[ad_1]
Late last year, two cybercriminal groups at opposite ends of the globe used a French transportation company’s AWS accounts to blast thousands of phishing emails that were impervious to spam filters.
The plot took advantage of Amazon Web Services’ Simple Email Service (SES), a selective corporate email tool for generating and managing high-volume email campaigns. By piggybacking on verified, production-level SES-enabled accounts belonging to Île-de-France Mobilités — the body that manages transportation companies in the greater Paris region — the attackers were able to reach 2,700 recipients in just five minutes, before being snuffed out.
It’s a strategy that builds on a growing trend for threat actors to use cloud services for their malicious ends.
“A lot of them are realizing that they don’t have to go out and develop these resources for themselves,” says Michael Clark, director of threat research at Sysdig. “It’s the exact reason why regular companies buy into the cloud — they don’t have to build all these services, they can just get an account and start using them. It’s very quick to do, all the APIs are defined, so they probably don’t even have to adjust their scripts; they just have to plug in a new API key and they’re ready to go.”
SES: The Perfect Phishing Machine
It seems to have been an Indonesian threat actor that first breached Île-de-France Mobilités, via a Linux system running a long-outdated version of the open source PHP framework, Laravel. The specific bug — the 9.8 critical CVE-2021-3129, enabling arbitrary code execution — was initially published three years ago.
In a sign of the times, the attacker used its access to aim directly for the company’s AWS accounts, specifically for SES’ special utility to cyberattack groups.
SES allows for mass email distribution, but not just for anyone. To prevent wanton abuse, accounts start off in a sandbox mode, where users can only reach verified addresses and they have a strict cap on volume. Account holders must apply for production access, which lifts the former restriction and raises one’s daily sending limit to 50,000 emails (or more, with further approvals). Not all accounts are granted this status.
For prospective phishers, the ability to send 50,000 emails a day from a corporate account is already pretty great. But SES offers yet more benefits, like the ability to monitor and increase sender reputation. And, most important of all, it uses authentication with DomainKeys Identified Mail (DKIM) to guarantee that emails will pass by spam filters and into inboxes.
It’s no wonder, then, that a black market has developed around production-level SES accounts, typically changing hands at around $600-$700 apiece.
Source: Sysdig
This is exactly what Île’s attacker had in mind, trading the company’s SES accounts’ credentials to a French actor that capitalized on it by sending 550 emails per minute before being stopped.
Is Preventing Cloud Abuse Unrealistic?
In theory, there are three levels at which a cloud email attack can be stunted.

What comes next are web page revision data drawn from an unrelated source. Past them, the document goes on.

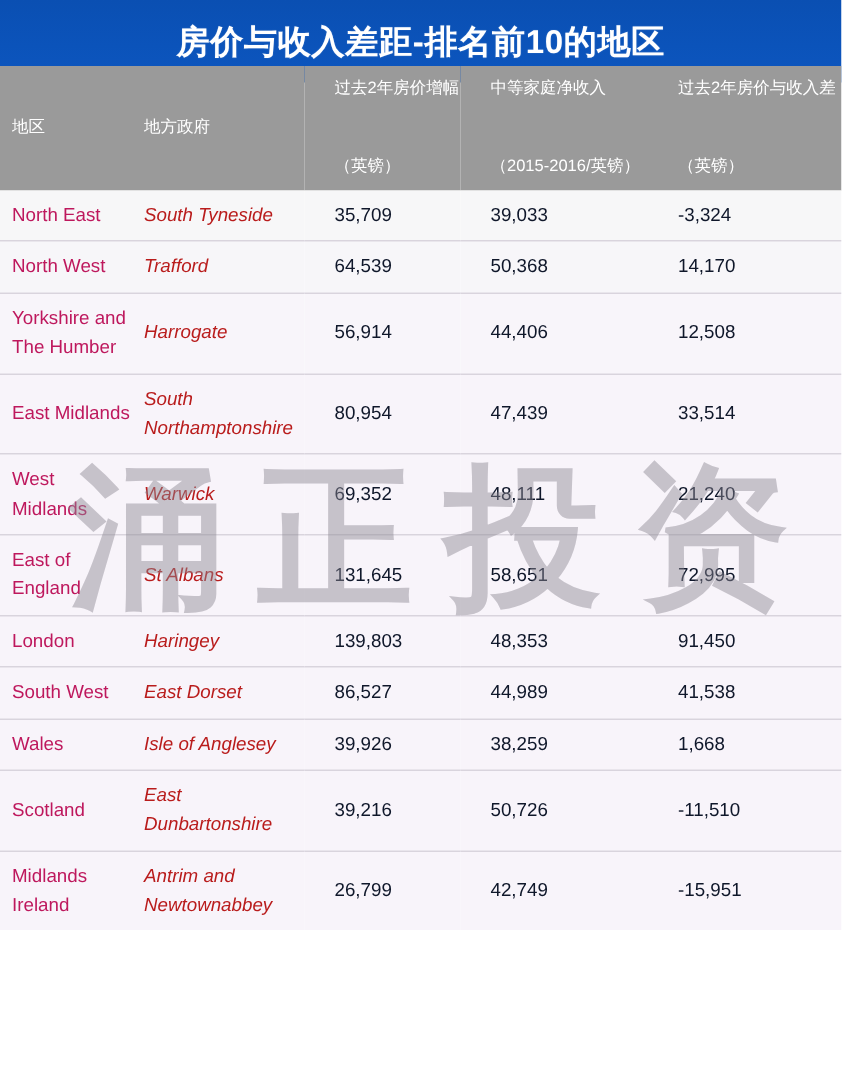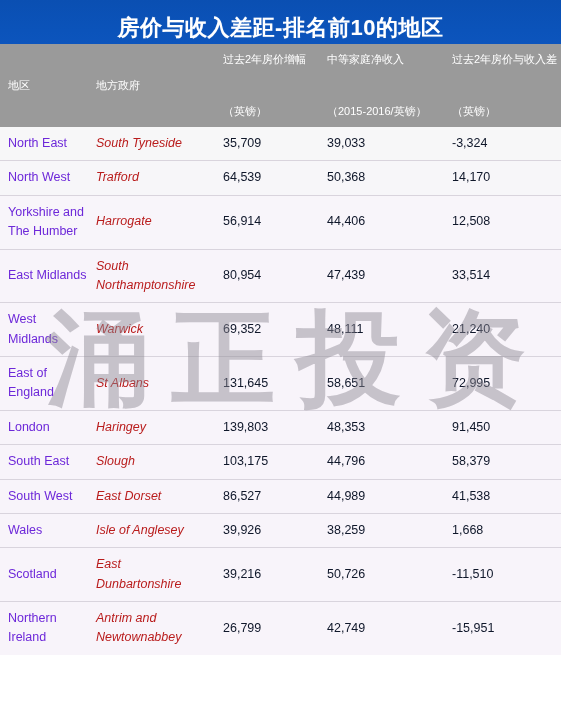"North East" tbody td.col-region { color: #6d28d9 -> #be185d }
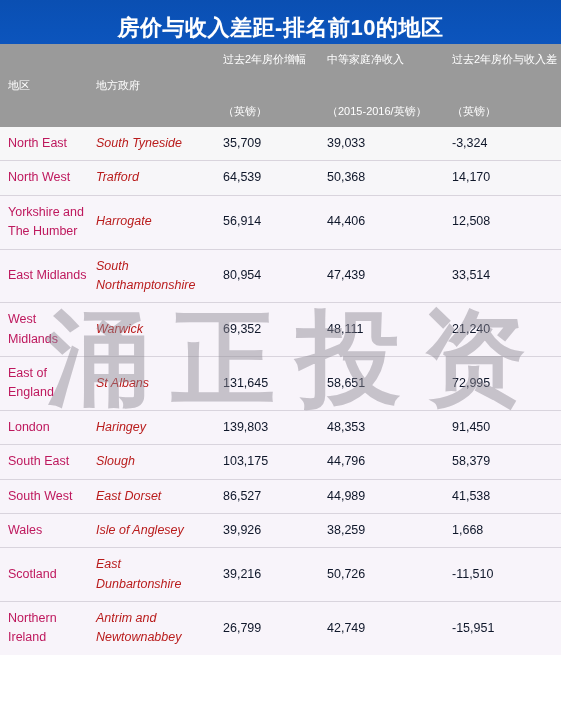"South East" tr { html: <tr> <td>South East</td> <td>Slough</td> <td>103,175</td> <td>44,796</td> <td>58,379</td> </tr> -> none }
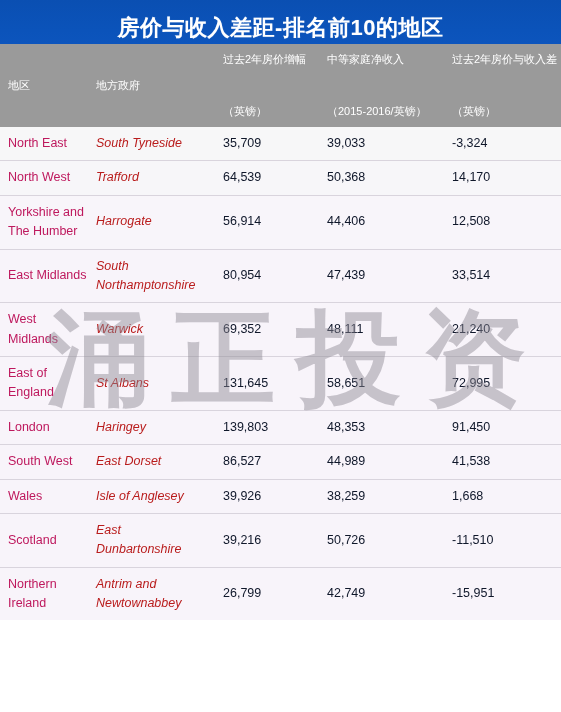"Northern Ireland" td.col-region { text: Northern -> Midlands }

First, there’s the vendor. Besides the production access checks, “they provide some simple controls — you know, standard analysis, security — but it’s all invisible to users, so it’s hard to tell what they do on that end,” Clark says of AWS.
If the world’s fifth largest company can’t prevent the attack, its corporate clients are the next line of defense. “If you’re using email services, you need to keep an eye out for suspicious behavior, because it’s more than just phishing — they can use up your daily quota and shut down your business processes,” Clark warns. Corporate email takeover can also cause reputational damage, both within the platform’s ranking system and also among recipients.
Alessandro Brucato, senior threat research engineer at Sysdig, suggests that account holders make good use of SES’ monitoring features. “If an attacker sends too many phishing emails, it may be that these dashboards will start reflecting that abnormal activity,” he says, but warns that “it’s hard to say what amount of emails sent would trigger an alert — the attacker could reach many thousands of victims before the metrics start to give a hint that something is wrong.”
If the emails do make it to inboxes, skepticism and an eye for detail are an addressee’s best bet. In this case, for example, “the attackers chose aliases like ‘Contact Navigo’ or ‘Support Navigo,’ stuff like that. But the actual domain name of the sender addresses is not related to Navigo,” Brucato points out.
That any average person on any average day will look upon any average corporate email with an eagle eye is unlikely, though, as is any company’s prospects of comfortably preventing any potential abuse of their cloud services.
“This is a problem everyone’s been trying to solve for a while,” Clark bewails, “and people are still getting phishing emails and still falling victim to them.”